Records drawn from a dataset
◇ ◇ ◇
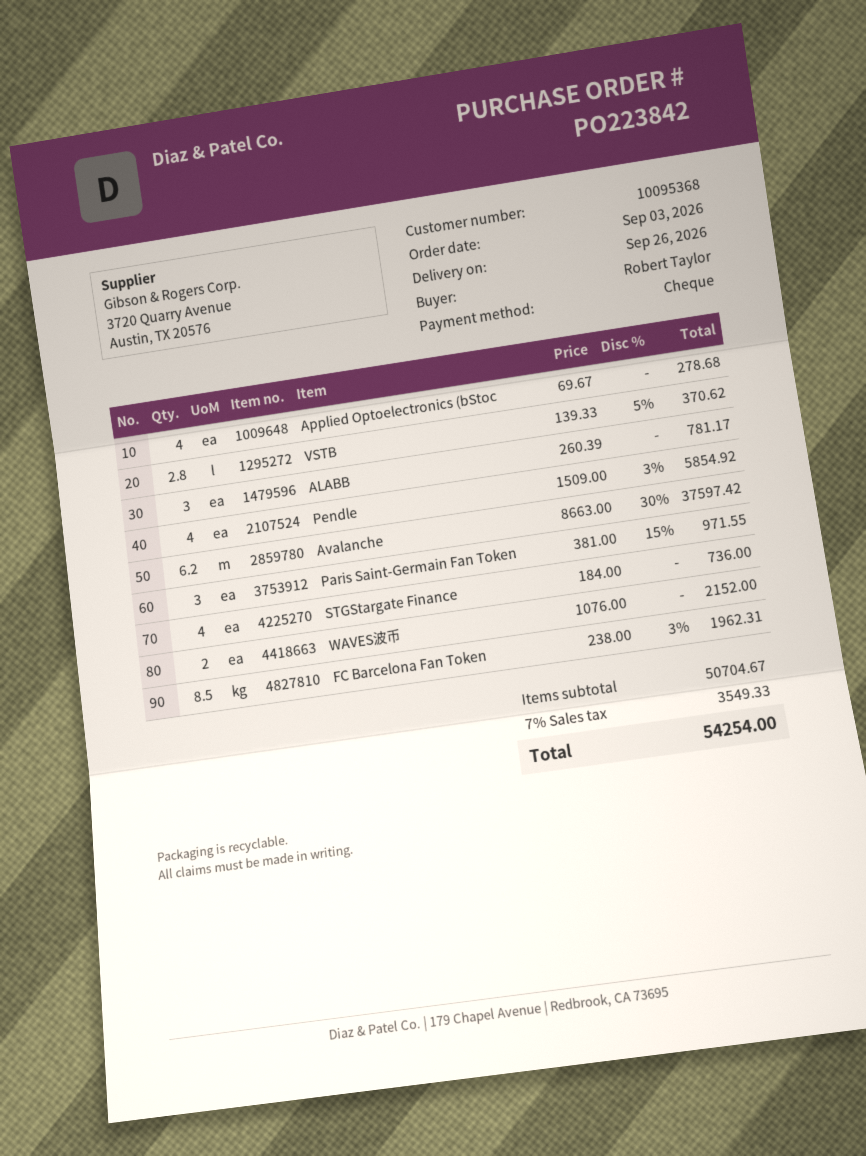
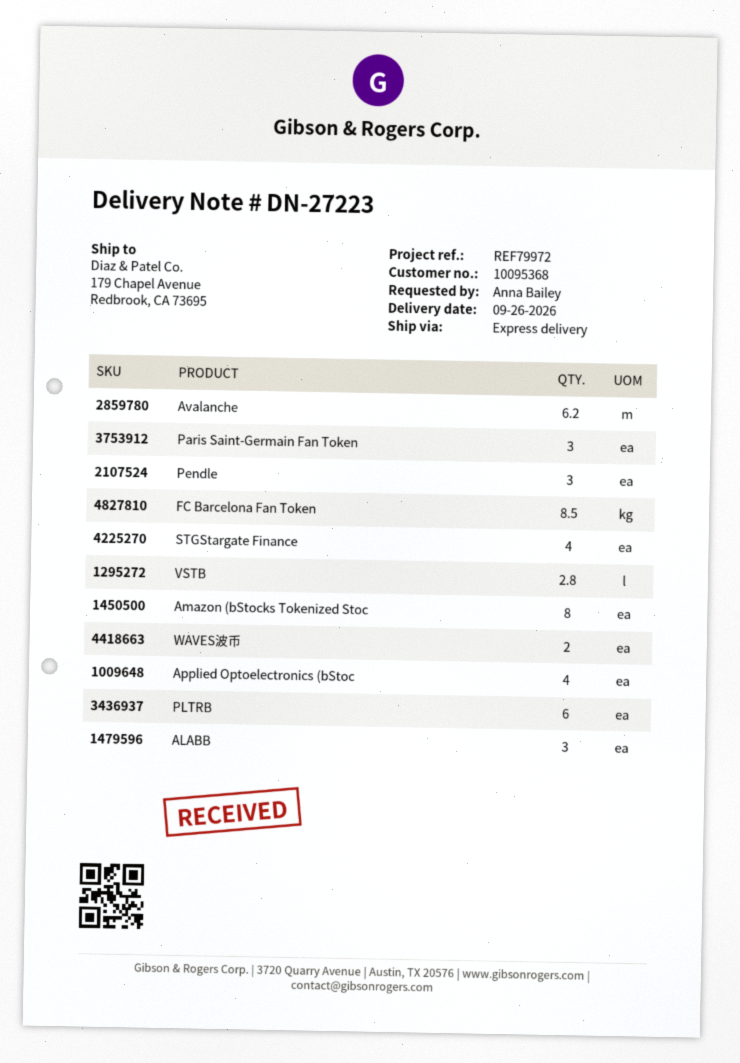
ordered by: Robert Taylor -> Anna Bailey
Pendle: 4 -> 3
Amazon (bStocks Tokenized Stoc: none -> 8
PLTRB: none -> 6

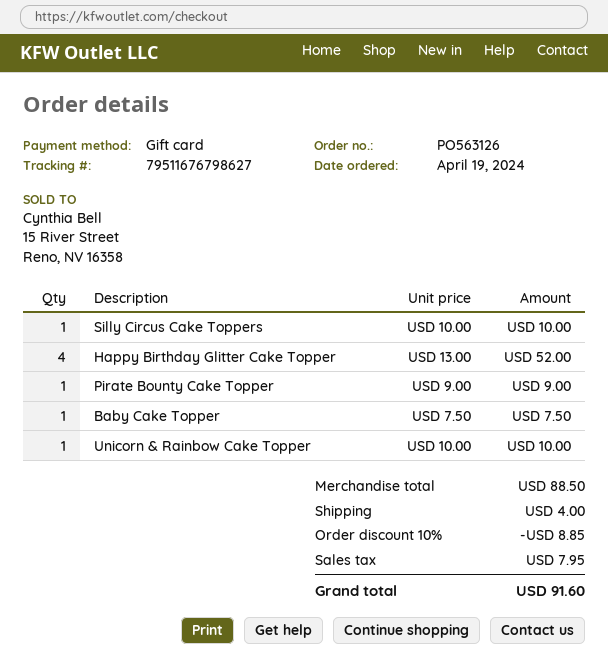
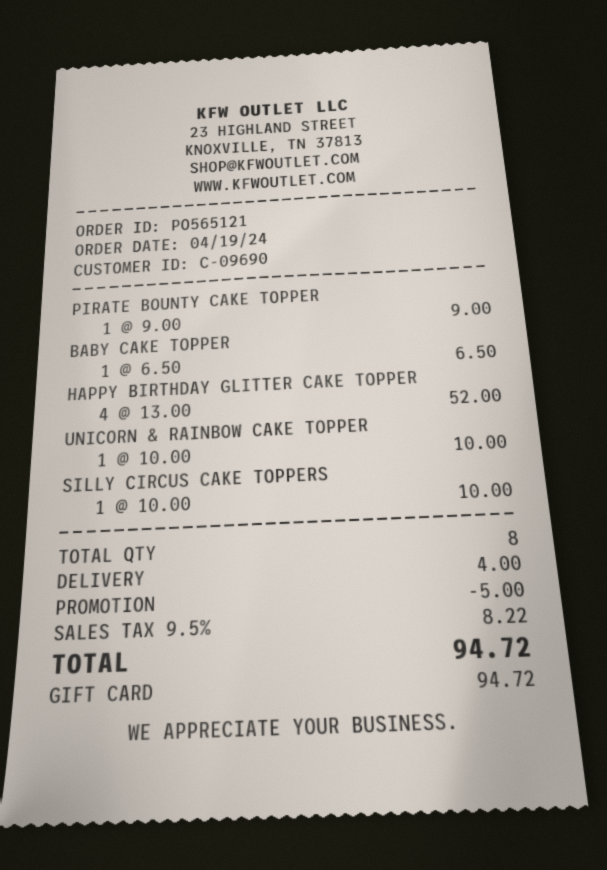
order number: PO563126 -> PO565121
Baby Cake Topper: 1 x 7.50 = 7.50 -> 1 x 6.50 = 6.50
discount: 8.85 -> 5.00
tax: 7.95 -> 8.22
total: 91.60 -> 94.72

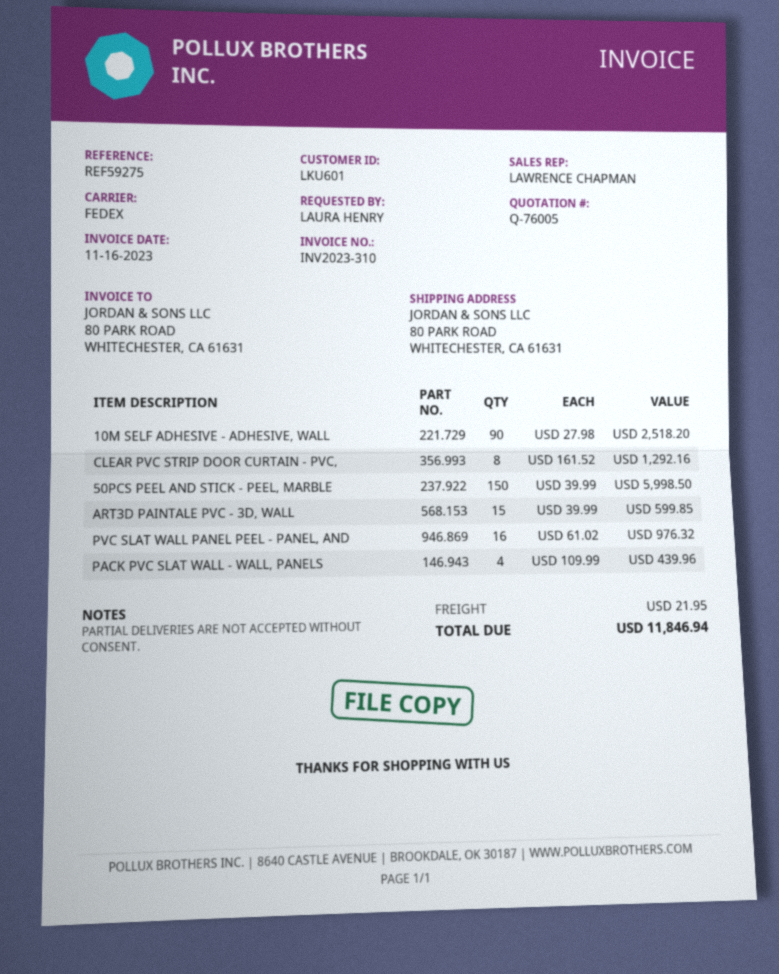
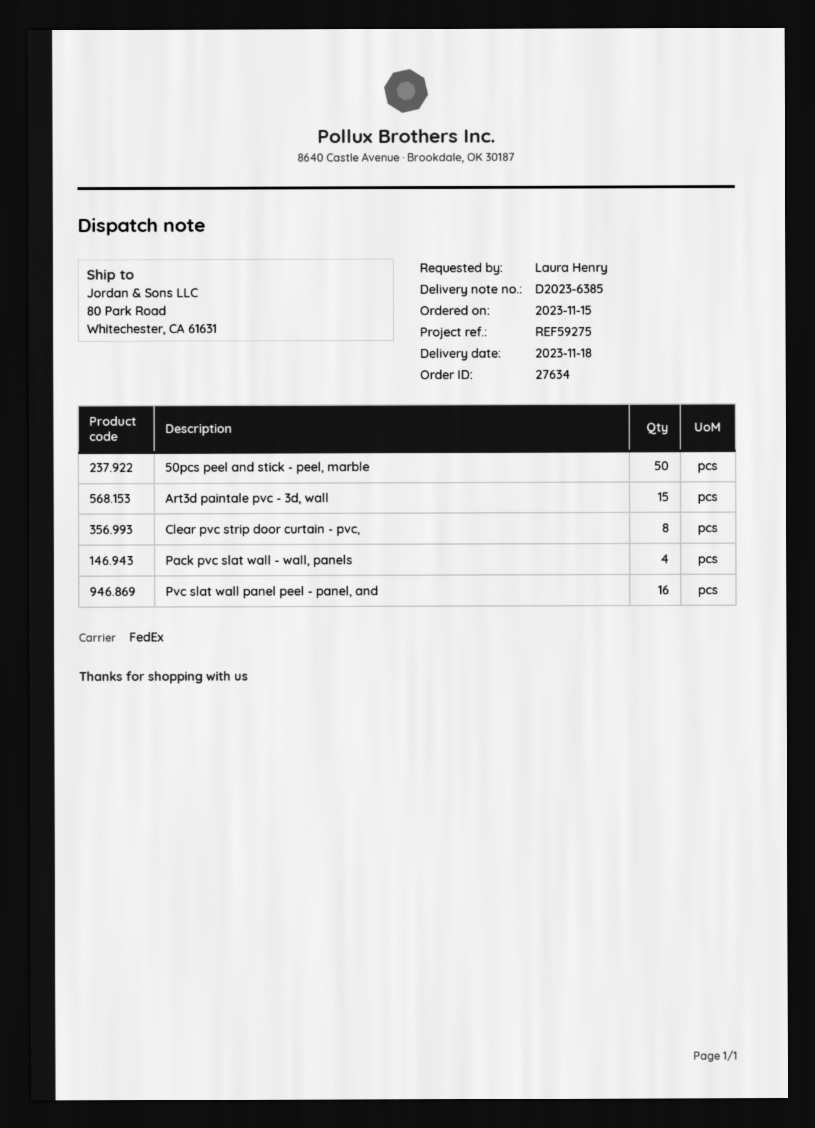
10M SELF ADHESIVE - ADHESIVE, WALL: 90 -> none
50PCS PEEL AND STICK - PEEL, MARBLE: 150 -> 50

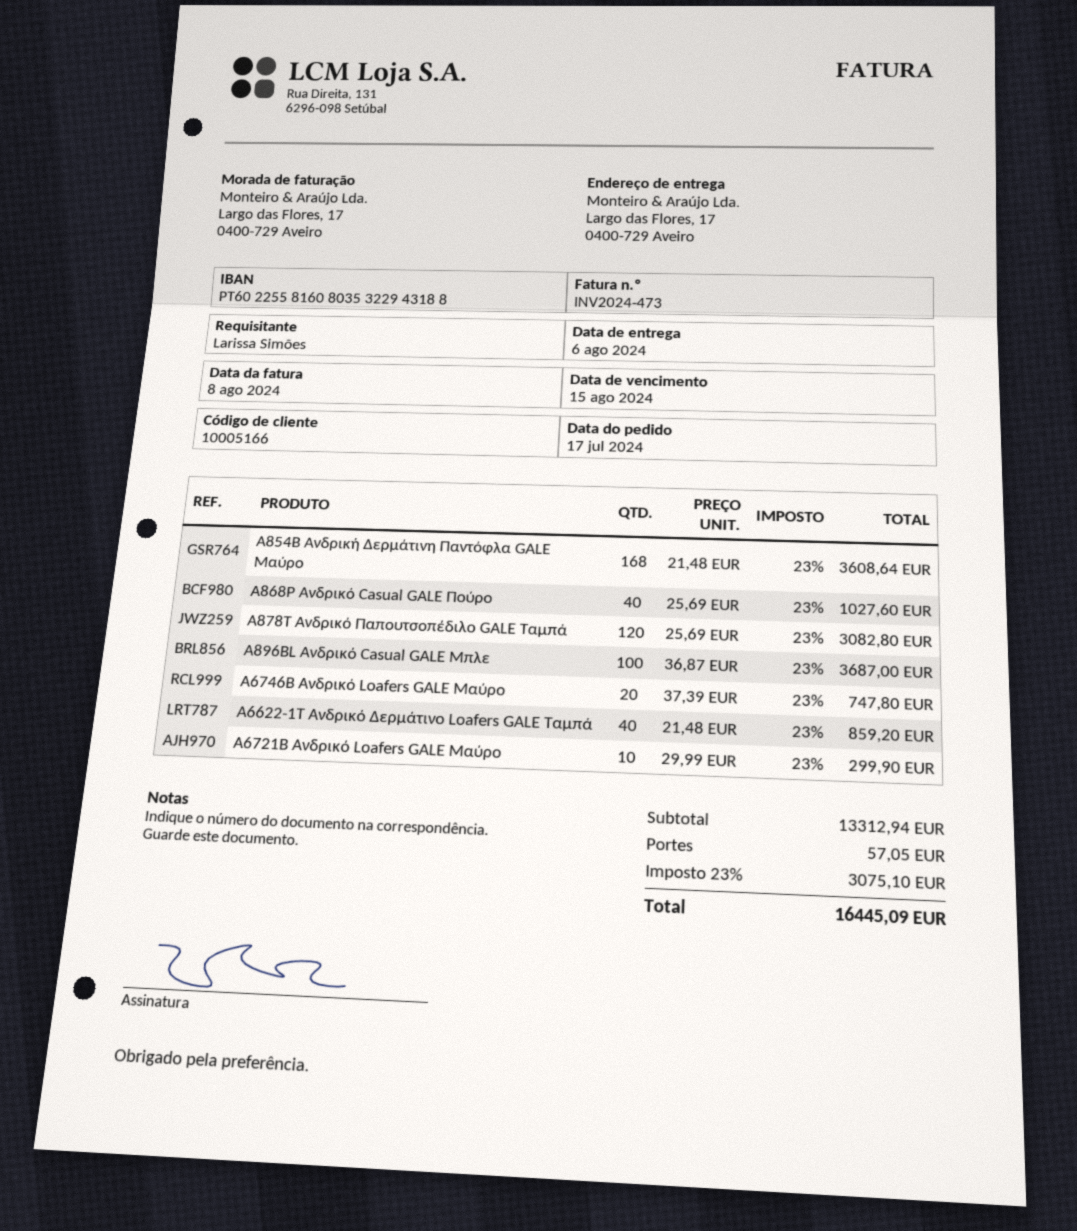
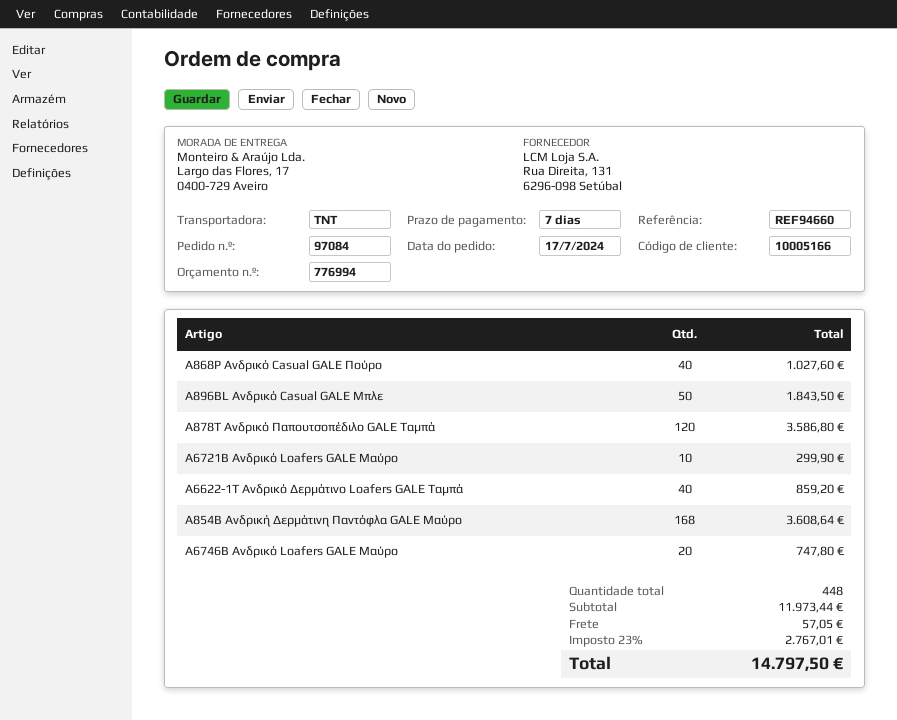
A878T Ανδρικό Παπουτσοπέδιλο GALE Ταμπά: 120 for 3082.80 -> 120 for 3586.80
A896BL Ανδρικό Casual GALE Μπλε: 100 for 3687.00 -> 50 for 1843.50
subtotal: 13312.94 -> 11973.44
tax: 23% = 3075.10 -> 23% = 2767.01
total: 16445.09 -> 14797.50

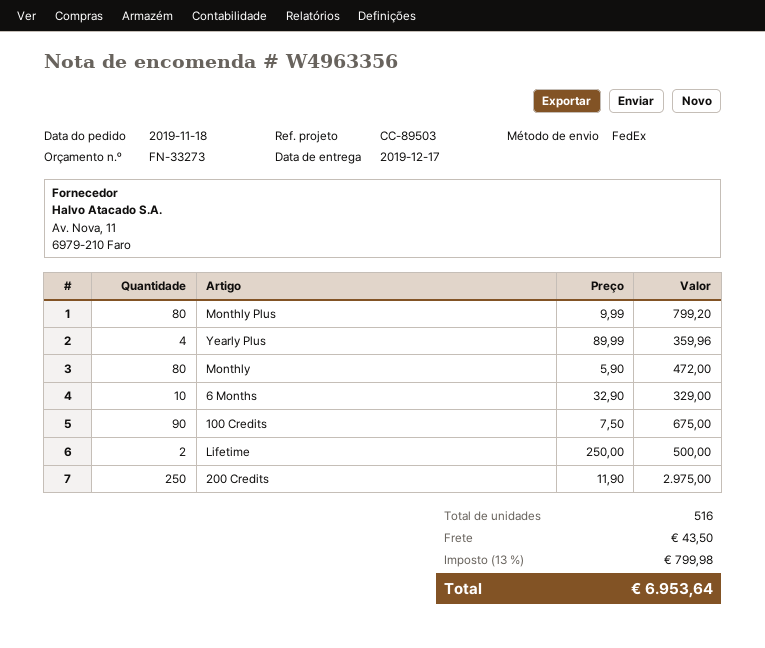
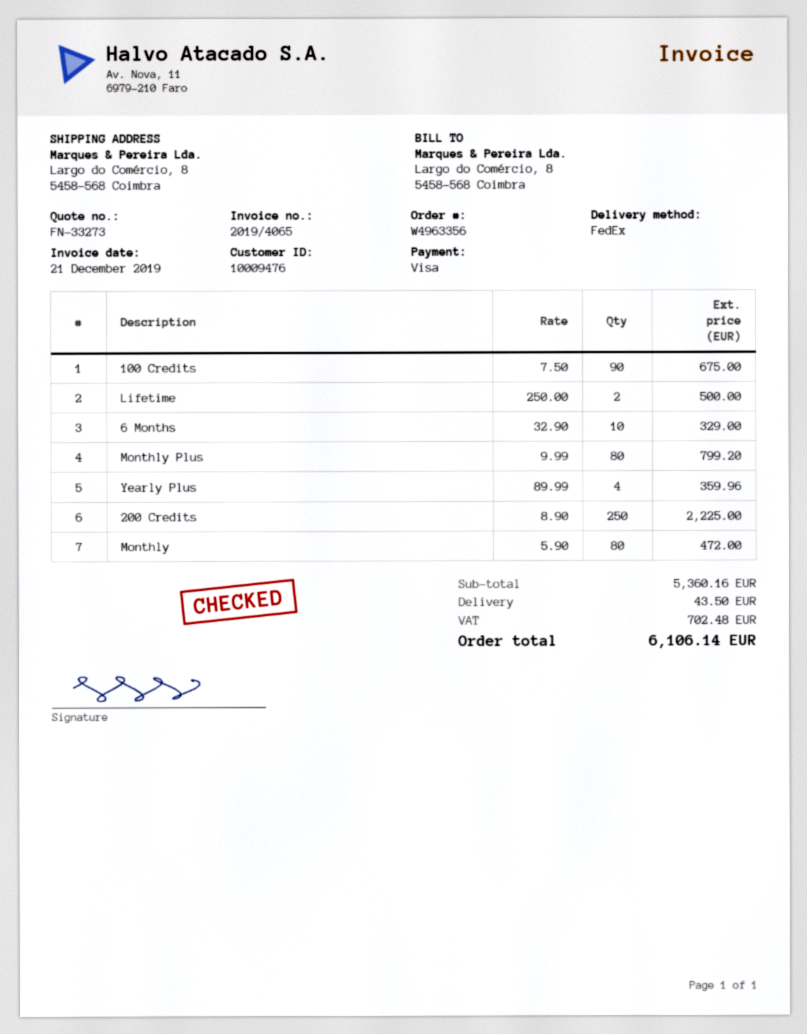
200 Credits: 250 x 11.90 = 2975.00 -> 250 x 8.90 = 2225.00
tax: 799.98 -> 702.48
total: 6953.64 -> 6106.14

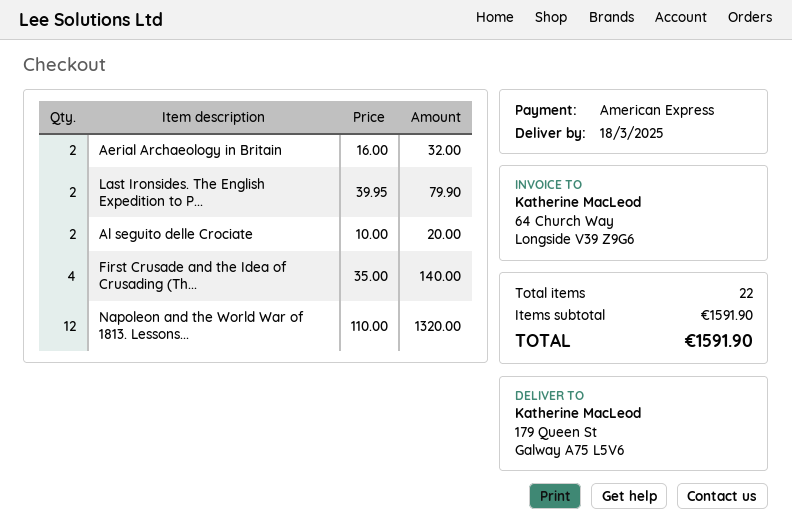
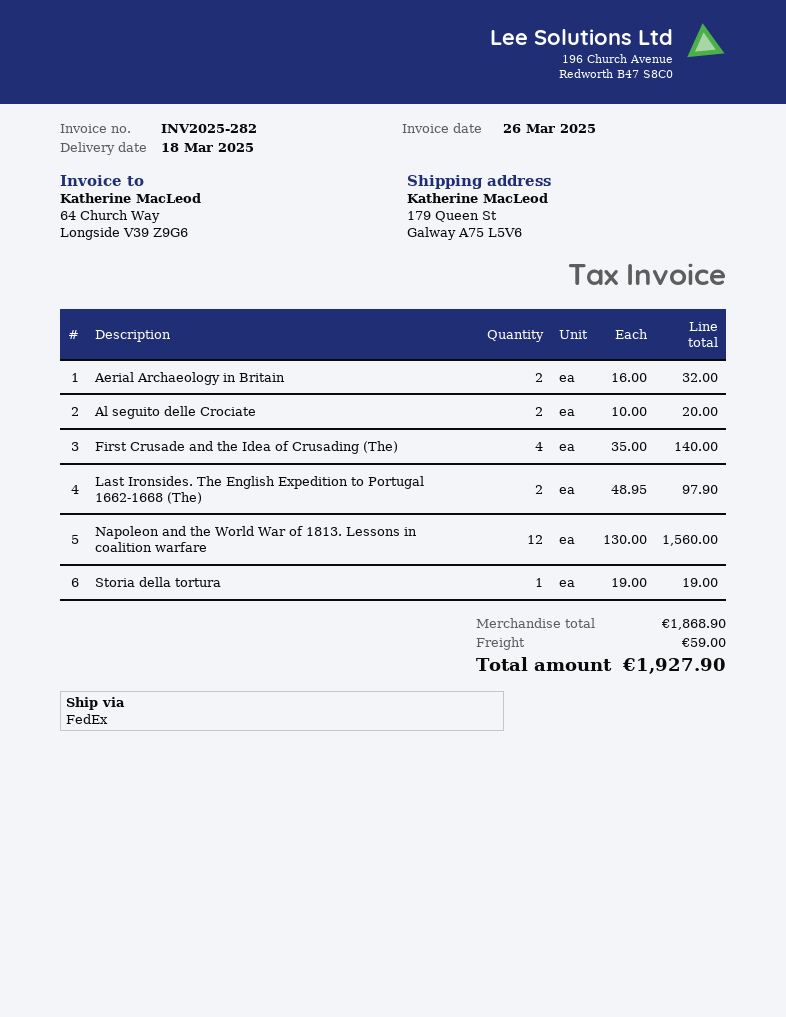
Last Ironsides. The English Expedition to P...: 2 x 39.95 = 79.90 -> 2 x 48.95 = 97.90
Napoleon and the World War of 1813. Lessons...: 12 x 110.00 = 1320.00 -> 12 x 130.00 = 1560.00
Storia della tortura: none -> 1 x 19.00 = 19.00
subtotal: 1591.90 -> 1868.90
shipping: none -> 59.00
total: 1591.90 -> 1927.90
◇ ◇ ◇
*TASK DIRECTIONS*:
Images aside, return each entry above precisely as it stands.

*SOLUTION TO THE EXERCISE*:
ordered by: Robert Taylor -> Anna Bailey
Pendle: 4 -> 3
Amazon (bStocks Tokenized Stoc: none -> 8
PLTRB: none -> 6

order number: PO563126 -> PO565121
Baby Cake Topper: 1 x 7.50 = 7.50 -> 1 x 6.50 = 6.50
discount: 8.85 -> 5.00
tax: 7.95 -> 8.22
total: 91.60 -> 94.72

10M SELF ADHESIVE - ADHESIVE, WALL: 90 -> none
50PCS PEEL AND STICK - PEEL, MARBLE: 150 -> 50

A878T Ανδρικό Παπουτσοπέδιλο GALE Ταμπά: 120 for 3082.80 -> 120 for 3586.80
A896BL Ανδρικό Casual GALE Μπλε: 100 for 3687.00 -> 50 for 1843.50
subtotal: 13312.94 -> 11973.44
tax: 23% = 3075.10 -> 23% = 2767.01
total: 16445.09 -> 14797.50

200 Credits: 250 x 11.90 = 2975.00 -> 250 x 8.90 = 2225.00
tax: 799.98 -> 702.48
total: 6953.64 -> 6106.14

Last Ironsides. The English Expedition to P...: 2 x 39.95 = 79.90 -> 2 x 48.95 = 97.90
Napoleon and the World War of 1813. Lessons...: 12 x 110.00 = 1320.00 -> 12 x 130.00 = 1560.00
Storia della tortura: none -> 1 x 19.00 = 19.00
subtotal: 1591.90 -> 1868.90
shipping: none -> 59.00
total: 1591.90 -> 1927.90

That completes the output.